### [Provided data]
______

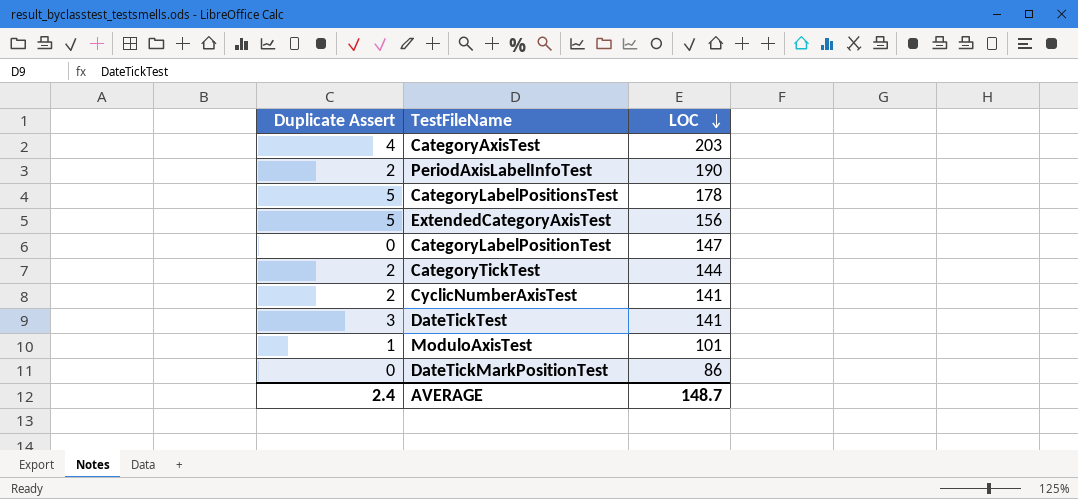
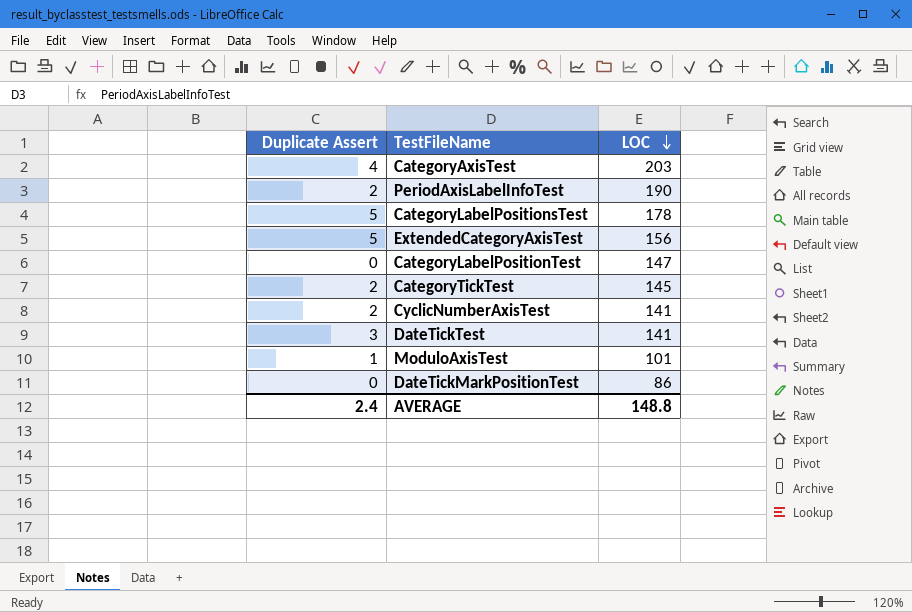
CategoryTickTest | LOC: 144 -> 145
AVERAGE | LOC: 148.7 -> 148.8

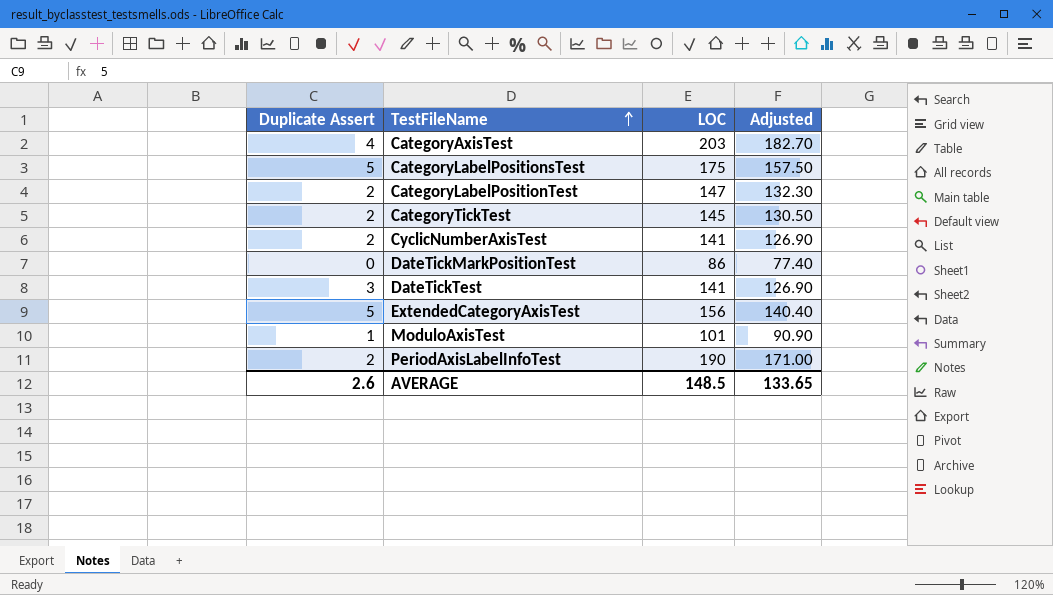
row order: LOC descending -> TestFileName ascending
column Adjusted | formula: none -> [LOC] * 0.9
CategoryLabelPositionsTest | LOC: 178 -> 175
CategoryLabelPositionTest | Duplicate Assert: 0 -> 2
AVERAGE | Duplicate Assert: 2.4 -> 2.6
AVERAGE | LOC: 148.8 -> 148.5

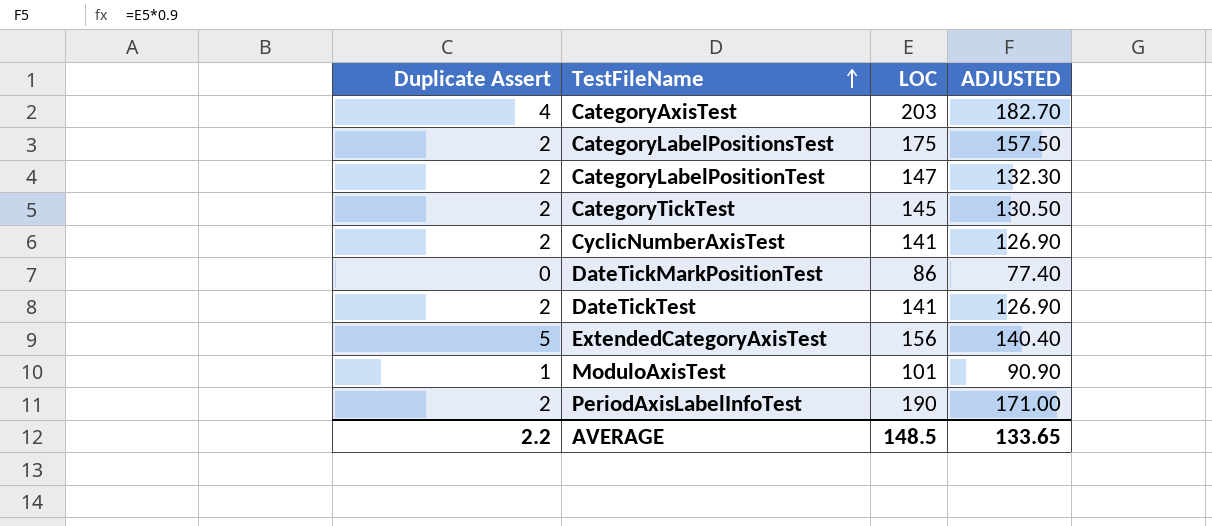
column name: Adjusted -> ADJUSTED
CategoryLabelPositionsTest | Duplicate Assert: 5 -> 2
DateTickTest | Duplicate Assert: 3 -> 2
AVERAGE | Duplicate Assert: 2.6 -> 2.2

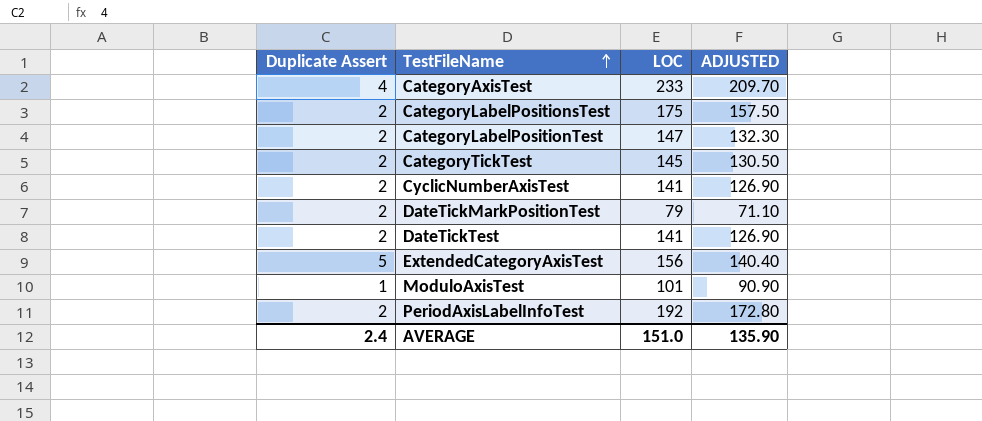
CategoryAxisTest | LOC: 203 -> 233
CategoryAxisTest | ADJUSTED: 182.70 -> 209.70
DateTickMarkPositionTest | Duplicate Assert: 0 -> 2
DateTickMarkPositionTest | LOC: 86 -> 79
DateTickMarkPositionTest | ADJUSTED: 77.40 -> 71.10
PeriodAxisLabelInfoTest | LOC: 190 -> 192
PeriodAxisLabelInfoTest | ADJUSTED: 171.00 -> 172.80
AVERAGE | Duplicate Assert: 2.2 -> 2.4
AVERAGE | LOC: 148.5 -> 151.0
AVERAGE | ADJUSTED: 133.65 -> 135.90

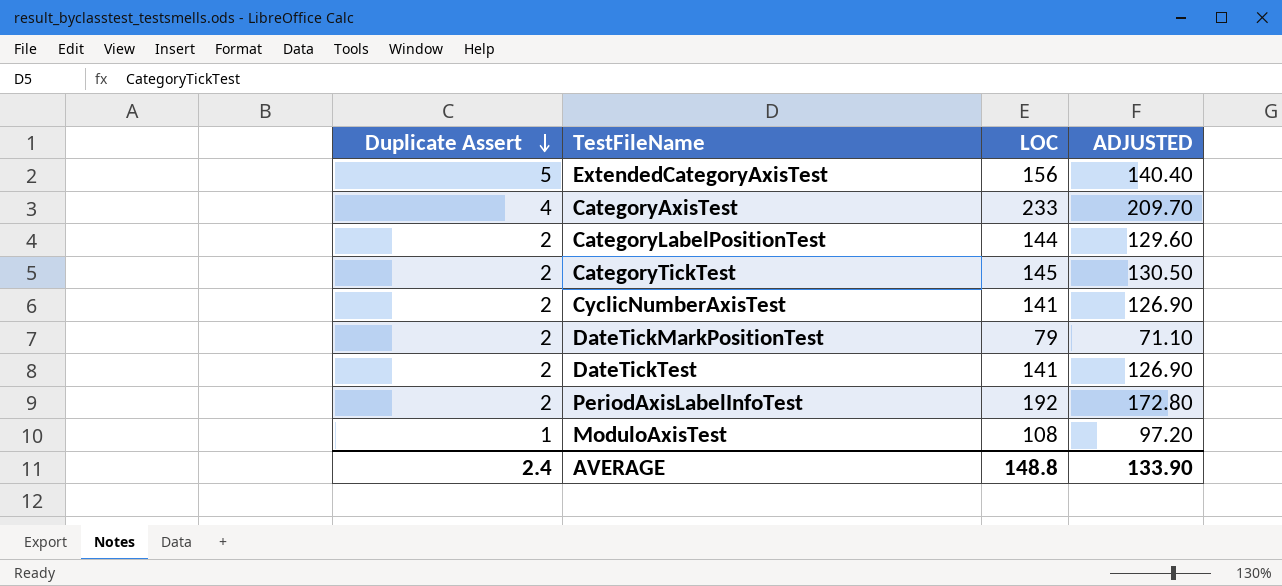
row order: TestFileName ascending -> Duplicate Assert descending
row CategoryLabelPositionsTest: 2 | 175 | 157.50 -> none
CategoryLabelPositionTest | LOC: 147 -> 144
CategoryLabelPositionTest | ADJUSTED: 132.30 -> 129.60
ModuloAxisTest | LOC: 101 -> 108
ModuloAxisTest | ADJUSTED: 90.90 -> 97.20
AVERAGE | LOC: 151.0 -> 148.8
AVERAGE | ADJUSTED: 135.90 -> 133.90

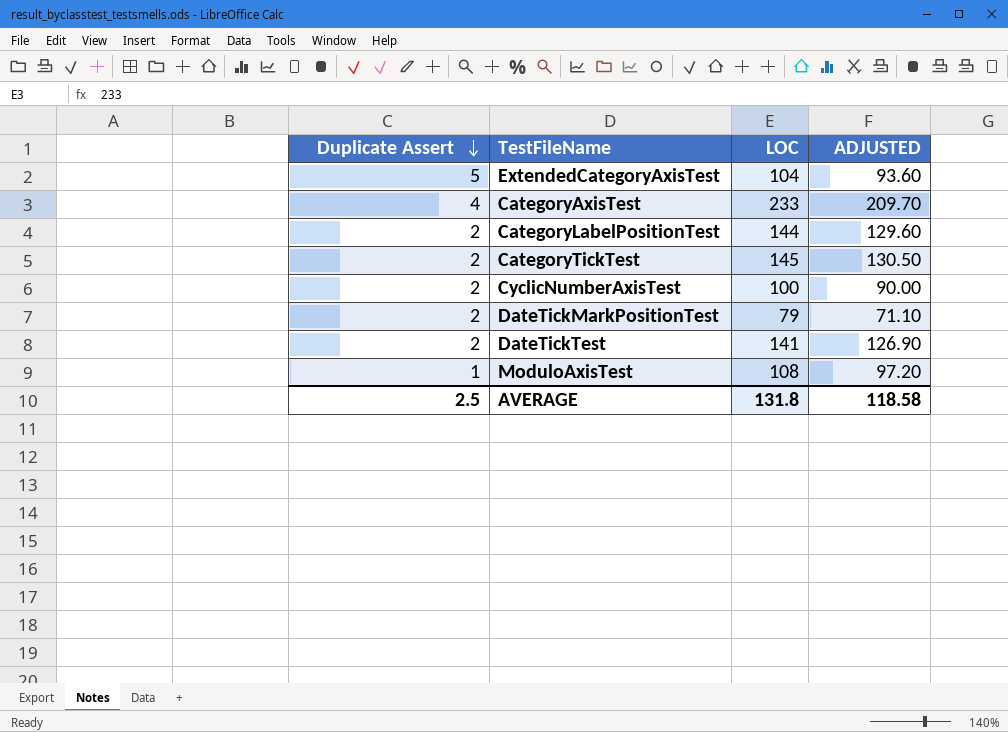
row PeriodAxisLabelInfoTest: 2 | 192 | 172.80 -> none
ExtendedCategoryAxisTest | LOC: 156 -> 104
ExtendedCategoryAxisTest | ADJUSTED: 140.40 -> 93.60
CyclicNumberAxisTest | LOC: 141 -> 100
CyclicNumberAxisTest | ADJUSTED: 126.90 -> 90.00
AVERAGE | Duplicate Assert: 2.4 -> 2.5
AVERAGE | LOC: 148.8 -> 131.8
AVERAGE | ADJUSTED: 133.90 -> 118.58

______

### [Action item]
All lines from the one containing "AVERAGE | LOC: 151.0 -> 148.8" to the last line of the data above, both included, should be printed exactly, and the pictures should not appear.

### [Result of this task]
AVERAGE | LOC: 151.0 -> 148.8
AVERAGE | ADJUSTED: 135.90 -> 133.90

row PeriodAxisLabelInfoTest: 2 | 192 | 172.80 -> none
ExtendedCategoryAxisTest | LOC: 156 -> 104
ExtendedCategoryAxisTest | ADJUSTED: 140.40 -> 93.60
CyclicNumberAxisTest | LOC: 141 -> 100
CyclicNumberAxisTest | ADJUSTED: 126.90 -> 90.00
AVERAGE | Duplicate Assert: 2.4 -> 2.5
AVERAGE | LOC: 148.8 -> 131.8
AVERAGE | ADJUSTED: 133.90 -> 118.58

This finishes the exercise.